Working data START

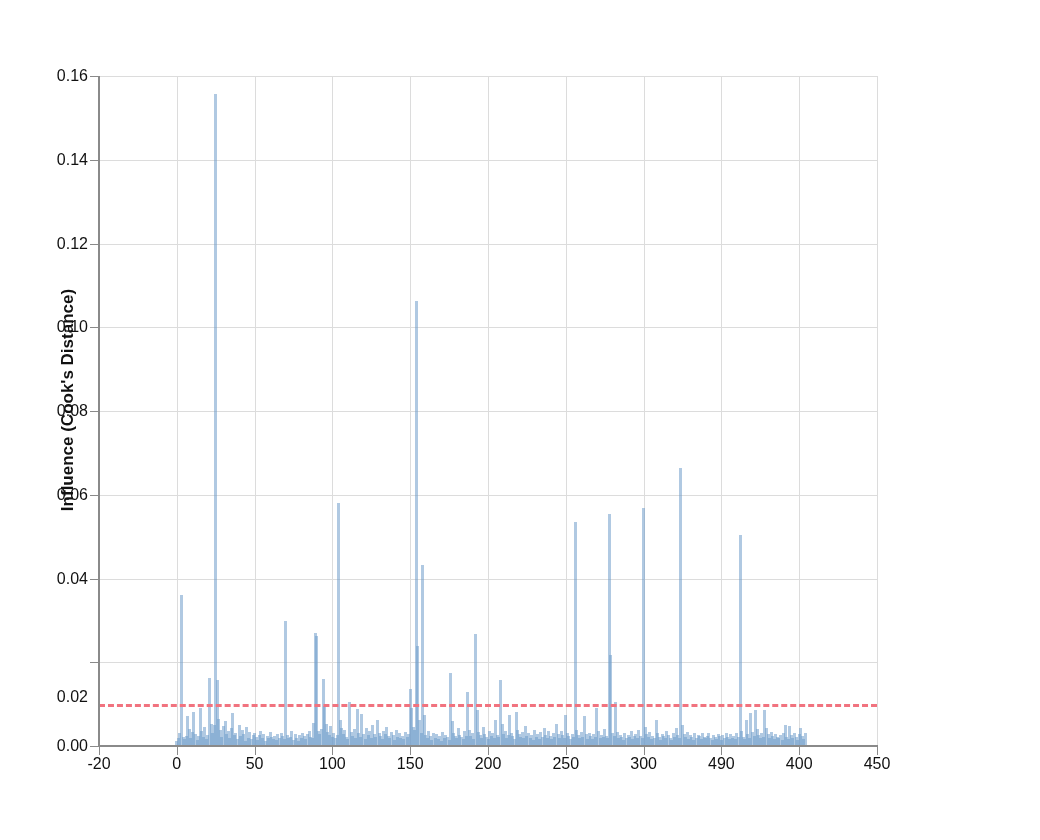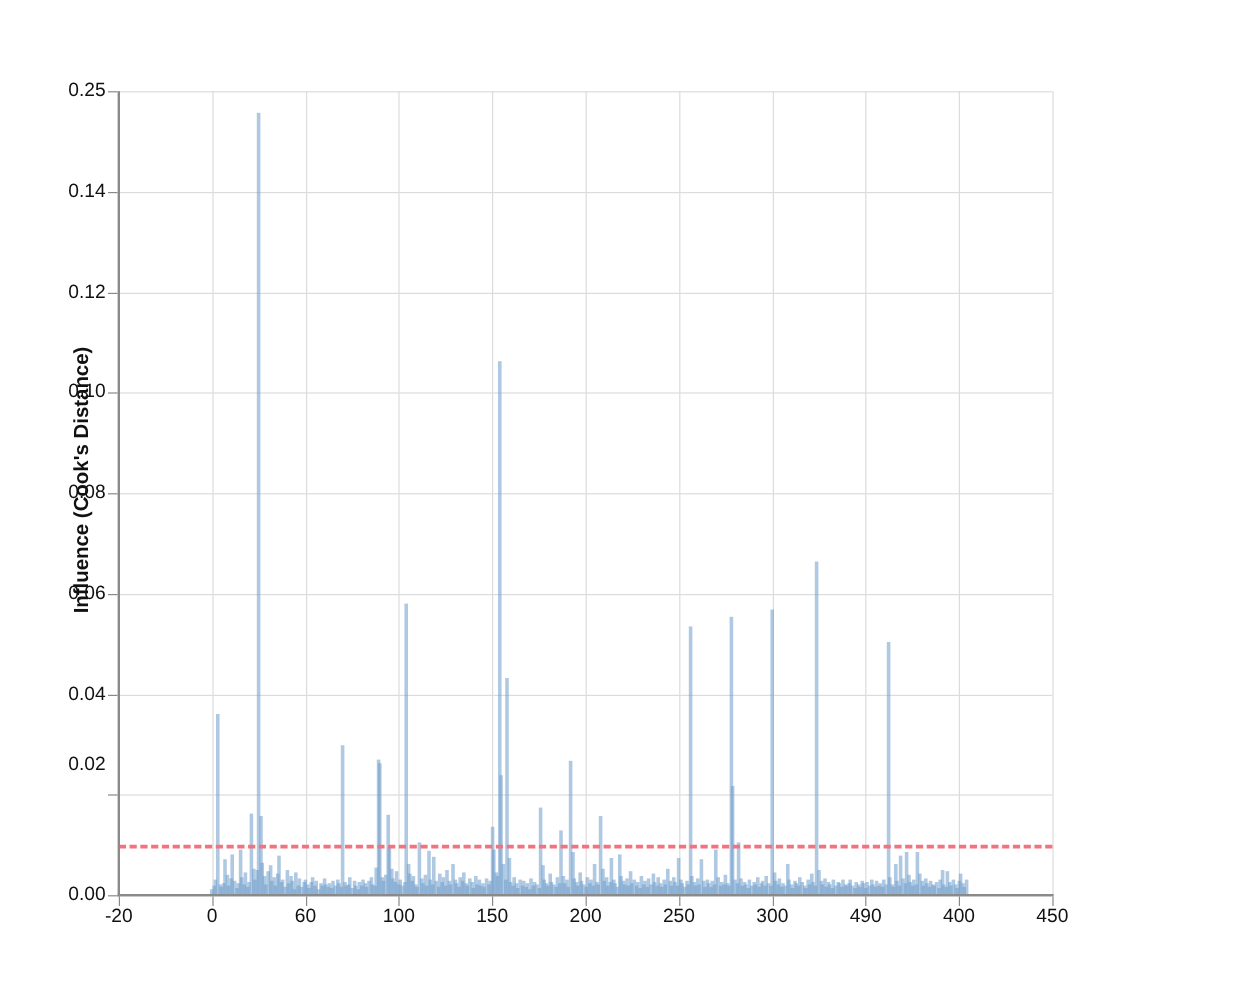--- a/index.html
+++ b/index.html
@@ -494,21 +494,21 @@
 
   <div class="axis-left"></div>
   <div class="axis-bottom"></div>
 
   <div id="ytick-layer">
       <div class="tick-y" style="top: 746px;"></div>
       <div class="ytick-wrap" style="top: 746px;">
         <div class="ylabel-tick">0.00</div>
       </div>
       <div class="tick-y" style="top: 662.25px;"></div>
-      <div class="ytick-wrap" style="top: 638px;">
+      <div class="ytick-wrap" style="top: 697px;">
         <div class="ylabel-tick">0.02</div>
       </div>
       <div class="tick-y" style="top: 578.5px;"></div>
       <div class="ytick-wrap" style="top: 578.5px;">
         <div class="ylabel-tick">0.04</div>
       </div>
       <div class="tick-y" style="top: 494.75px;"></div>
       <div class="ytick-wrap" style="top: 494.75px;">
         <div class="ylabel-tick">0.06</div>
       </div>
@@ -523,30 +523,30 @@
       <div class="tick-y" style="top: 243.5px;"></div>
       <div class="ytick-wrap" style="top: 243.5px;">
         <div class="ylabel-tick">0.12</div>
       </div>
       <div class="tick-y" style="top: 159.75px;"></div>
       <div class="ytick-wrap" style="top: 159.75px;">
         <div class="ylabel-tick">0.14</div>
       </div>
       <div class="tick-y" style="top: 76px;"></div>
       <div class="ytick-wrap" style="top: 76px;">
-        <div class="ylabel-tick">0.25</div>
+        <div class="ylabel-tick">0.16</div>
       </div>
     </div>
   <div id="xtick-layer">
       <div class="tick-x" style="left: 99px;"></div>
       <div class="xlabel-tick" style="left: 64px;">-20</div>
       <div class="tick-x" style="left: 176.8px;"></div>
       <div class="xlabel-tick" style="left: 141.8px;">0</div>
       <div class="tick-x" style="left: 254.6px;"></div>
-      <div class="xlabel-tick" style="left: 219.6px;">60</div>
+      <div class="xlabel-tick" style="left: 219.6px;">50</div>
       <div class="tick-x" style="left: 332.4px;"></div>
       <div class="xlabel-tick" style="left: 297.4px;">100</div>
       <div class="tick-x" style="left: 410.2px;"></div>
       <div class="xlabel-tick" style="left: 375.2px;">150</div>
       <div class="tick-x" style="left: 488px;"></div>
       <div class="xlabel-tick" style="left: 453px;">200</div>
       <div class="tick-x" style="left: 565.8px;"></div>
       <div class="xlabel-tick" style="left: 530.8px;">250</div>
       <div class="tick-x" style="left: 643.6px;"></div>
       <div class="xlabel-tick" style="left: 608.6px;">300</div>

Working data END
Working data START

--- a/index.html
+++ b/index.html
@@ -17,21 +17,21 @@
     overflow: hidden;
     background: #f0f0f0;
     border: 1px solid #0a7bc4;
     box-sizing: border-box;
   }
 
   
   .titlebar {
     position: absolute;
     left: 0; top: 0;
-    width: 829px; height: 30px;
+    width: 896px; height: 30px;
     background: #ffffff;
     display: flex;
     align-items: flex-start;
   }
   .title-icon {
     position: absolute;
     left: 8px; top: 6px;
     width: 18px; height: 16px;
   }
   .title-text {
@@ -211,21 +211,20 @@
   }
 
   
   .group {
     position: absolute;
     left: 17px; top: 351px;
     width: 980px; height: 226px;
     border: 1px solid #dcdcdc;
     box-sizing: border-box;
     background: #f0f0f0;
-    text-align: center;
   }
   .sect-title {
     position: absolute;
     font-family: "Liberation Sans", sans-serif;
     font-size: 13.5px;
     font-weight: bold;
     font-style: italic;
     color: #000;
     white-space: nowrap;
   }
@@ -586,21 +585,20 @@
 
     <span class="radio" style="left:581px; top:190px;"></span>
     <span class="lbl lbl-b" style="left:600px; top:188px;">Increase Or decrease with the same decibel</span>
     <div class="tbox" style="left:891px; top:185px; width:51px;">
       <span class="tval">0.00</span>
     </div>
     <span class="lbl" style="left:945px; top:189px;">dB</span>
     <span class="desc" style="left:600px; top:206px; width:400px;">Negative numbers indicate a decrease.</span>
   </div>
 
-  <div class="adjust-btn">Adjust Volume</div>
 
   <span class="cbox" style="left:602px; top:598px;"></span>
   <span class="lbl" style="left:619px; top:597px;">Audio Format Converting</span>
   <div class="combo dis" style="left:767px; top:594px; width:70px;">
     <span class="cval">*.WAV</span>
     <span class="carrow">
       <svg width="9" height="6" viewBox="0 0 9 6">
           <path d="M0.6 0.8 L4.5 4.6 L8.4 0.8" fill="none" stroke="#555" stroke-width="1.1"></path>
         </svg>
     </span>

Working data END
Working data START

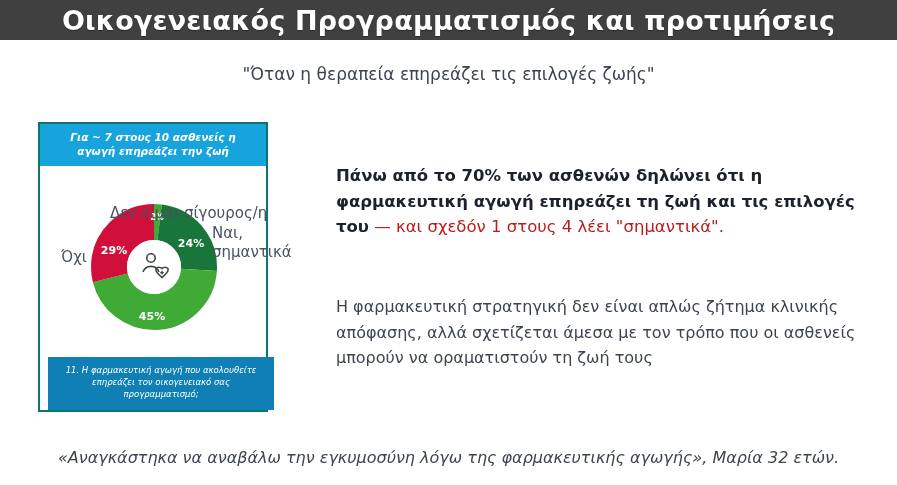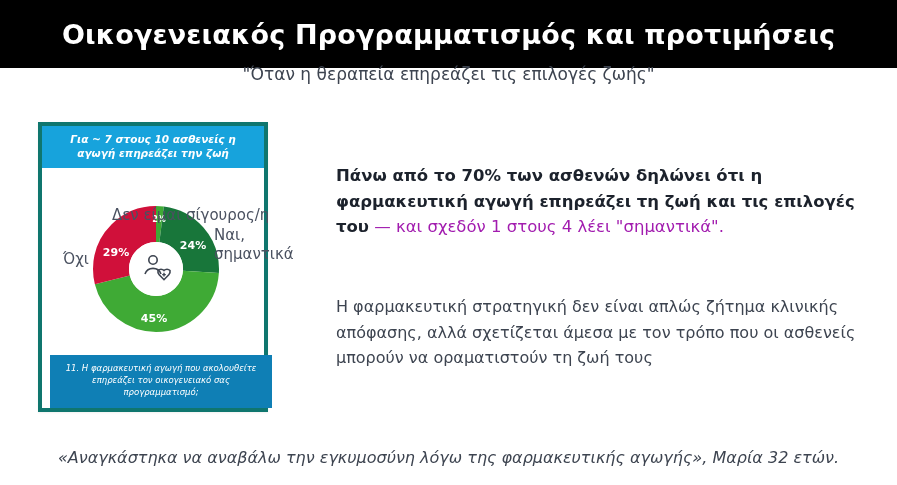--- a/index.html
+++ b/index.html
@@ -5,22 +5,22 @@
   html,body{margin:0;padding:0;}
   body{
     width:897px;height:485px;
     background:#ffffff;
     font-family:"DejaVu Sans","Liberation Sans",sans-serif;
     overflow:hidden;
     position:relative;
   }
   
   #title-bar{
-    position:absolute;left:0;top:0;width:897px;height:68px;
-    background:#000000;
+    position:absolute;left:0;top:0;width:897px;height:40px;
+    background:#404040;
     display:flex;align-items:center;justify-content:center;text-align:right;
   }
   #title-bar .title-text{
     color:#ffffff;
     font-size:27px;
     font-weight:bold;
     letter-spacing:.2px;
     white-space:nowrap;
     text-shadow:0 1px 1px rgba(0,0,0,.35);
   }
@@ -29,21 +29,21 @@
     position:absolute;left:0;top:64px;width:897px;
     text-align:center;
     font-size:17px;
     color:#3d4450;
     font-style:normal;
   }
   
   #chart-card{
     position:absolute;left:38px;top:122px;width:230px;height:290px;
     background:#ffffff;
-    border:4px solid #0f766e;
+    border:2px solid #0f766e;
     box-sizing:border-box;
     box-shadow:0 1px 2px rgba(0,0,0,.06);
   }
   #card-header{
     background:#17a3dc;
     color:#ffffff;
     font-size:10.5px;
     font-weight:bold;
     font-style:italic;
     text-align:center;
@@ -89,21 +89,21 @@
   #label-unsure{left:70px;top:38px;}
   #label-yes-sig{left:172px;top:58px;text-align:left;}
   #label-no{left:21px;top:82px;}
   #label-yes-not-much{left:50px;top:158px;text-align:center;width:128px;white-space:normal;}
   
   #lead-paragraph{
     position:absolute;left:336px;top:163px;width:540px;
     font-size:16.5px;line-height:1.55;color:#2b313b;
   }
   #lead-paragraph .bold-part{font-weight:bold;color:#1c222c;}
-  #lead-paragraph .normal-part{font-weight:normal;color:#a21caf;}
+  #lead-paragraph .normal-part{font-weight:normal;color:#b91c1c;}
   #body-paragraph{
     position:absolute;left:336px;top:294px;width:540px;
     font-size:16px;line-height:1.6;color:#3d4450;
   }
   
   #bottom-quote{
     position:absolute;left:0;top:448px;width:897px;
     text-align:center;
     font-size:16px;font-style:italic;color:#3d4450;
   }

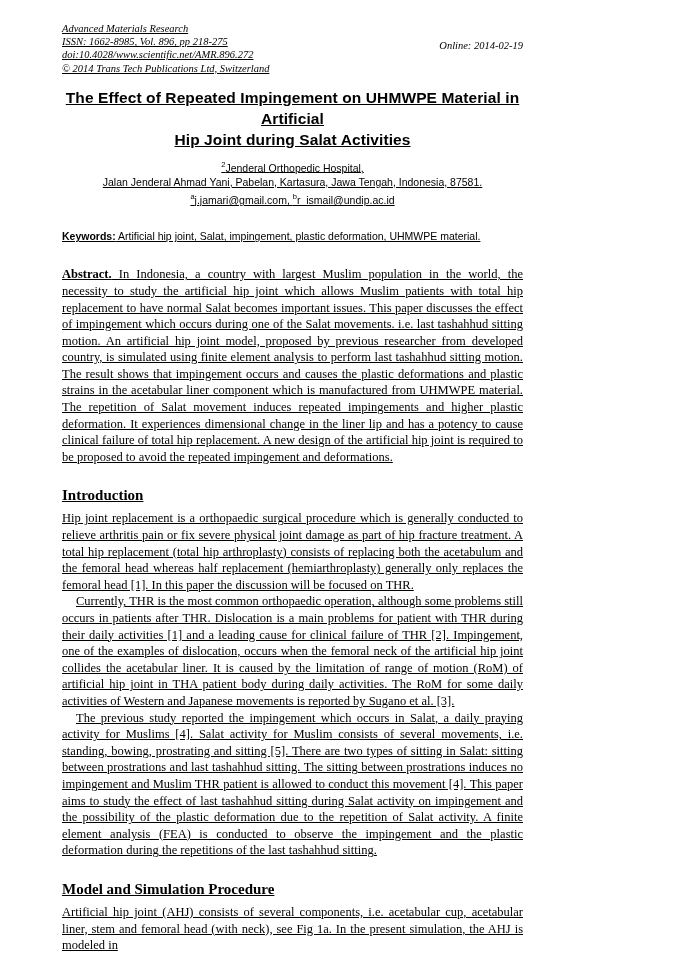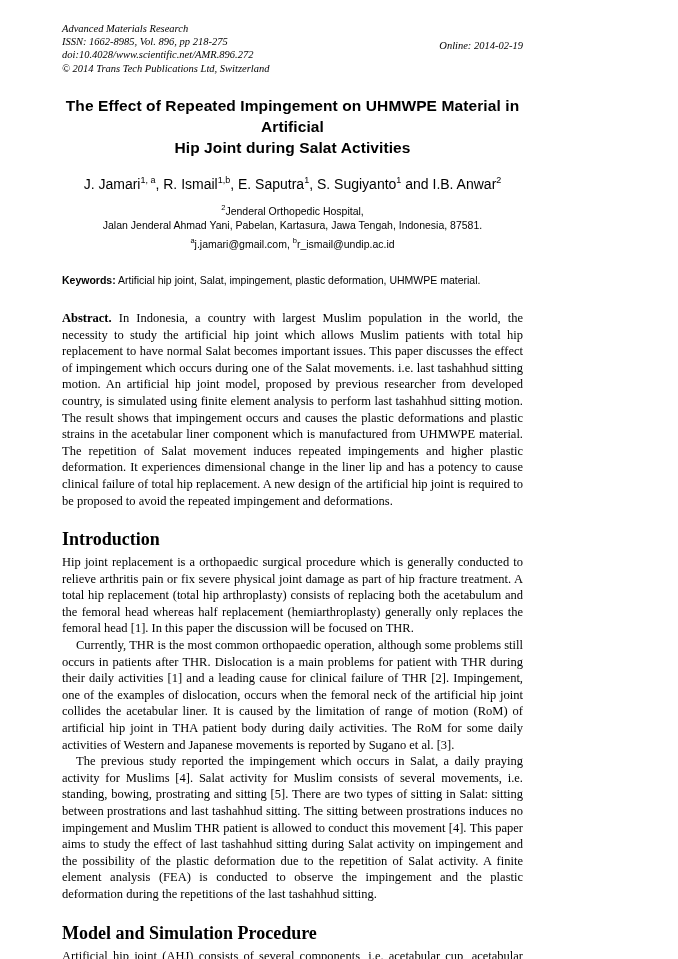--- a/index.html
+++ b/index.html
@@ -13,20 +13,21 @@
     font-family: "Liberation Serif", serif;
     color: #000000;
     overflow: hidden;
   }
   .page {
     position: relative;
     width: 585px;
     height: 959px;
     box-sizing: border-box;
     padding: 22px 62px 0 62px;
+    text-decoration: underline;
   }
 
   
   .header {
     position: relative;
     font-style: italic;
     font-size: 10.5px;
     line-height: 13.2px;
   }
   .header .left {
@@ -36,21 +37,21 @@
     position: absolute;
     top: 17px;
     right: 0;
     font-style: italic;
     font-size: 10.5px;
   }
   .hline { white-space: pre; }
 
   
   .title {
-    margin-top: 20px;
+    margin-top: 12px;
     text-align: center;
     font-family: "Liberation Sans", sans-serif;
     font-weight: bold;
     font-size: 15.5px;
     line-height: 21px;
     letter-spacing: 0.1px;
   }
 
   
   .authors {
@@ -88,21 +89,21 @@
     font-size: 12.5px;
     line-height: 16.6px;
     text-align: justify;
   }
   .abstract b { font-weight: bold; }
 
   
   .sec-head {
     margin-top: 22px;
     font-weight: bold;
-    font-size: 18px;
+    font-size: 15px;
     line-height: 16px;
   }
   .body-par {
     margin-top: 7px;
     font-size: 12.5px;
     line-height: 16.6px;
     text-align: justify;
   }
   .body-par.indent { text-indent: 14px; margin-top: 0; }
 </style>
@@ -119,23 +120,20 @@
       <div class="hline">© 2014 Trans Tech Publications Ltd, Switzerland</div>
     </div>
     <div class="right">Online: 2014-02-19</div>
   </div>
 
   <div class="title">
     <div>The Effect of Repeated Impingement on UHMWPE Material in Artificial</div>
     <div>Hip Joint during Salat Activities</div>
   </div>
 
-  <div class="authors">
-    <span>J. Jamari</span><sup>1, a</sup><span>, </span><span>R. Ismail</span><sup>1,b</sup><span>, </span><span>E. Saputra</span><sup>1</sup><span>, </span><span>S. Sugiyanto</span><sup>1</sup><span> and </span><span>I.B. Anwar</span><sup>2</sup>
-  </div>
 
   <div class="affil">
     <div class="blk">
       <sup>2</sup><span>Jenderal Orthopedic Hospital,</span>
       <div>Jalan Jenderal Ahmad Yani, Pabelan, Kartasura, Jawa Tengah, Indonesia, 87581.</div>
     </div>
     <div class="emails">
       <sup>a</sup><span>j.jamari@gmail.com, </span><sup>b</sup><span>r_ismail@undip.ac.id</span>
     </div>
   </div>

Working data END

▶ Task directions: Copy out each line of the entries above that holds "right".

▶ Answer box:
     display:flex;align-items:center;justify-content:center;text-align:right;
     right: 0;
     <div class="right">Online: 2014-02-19</div>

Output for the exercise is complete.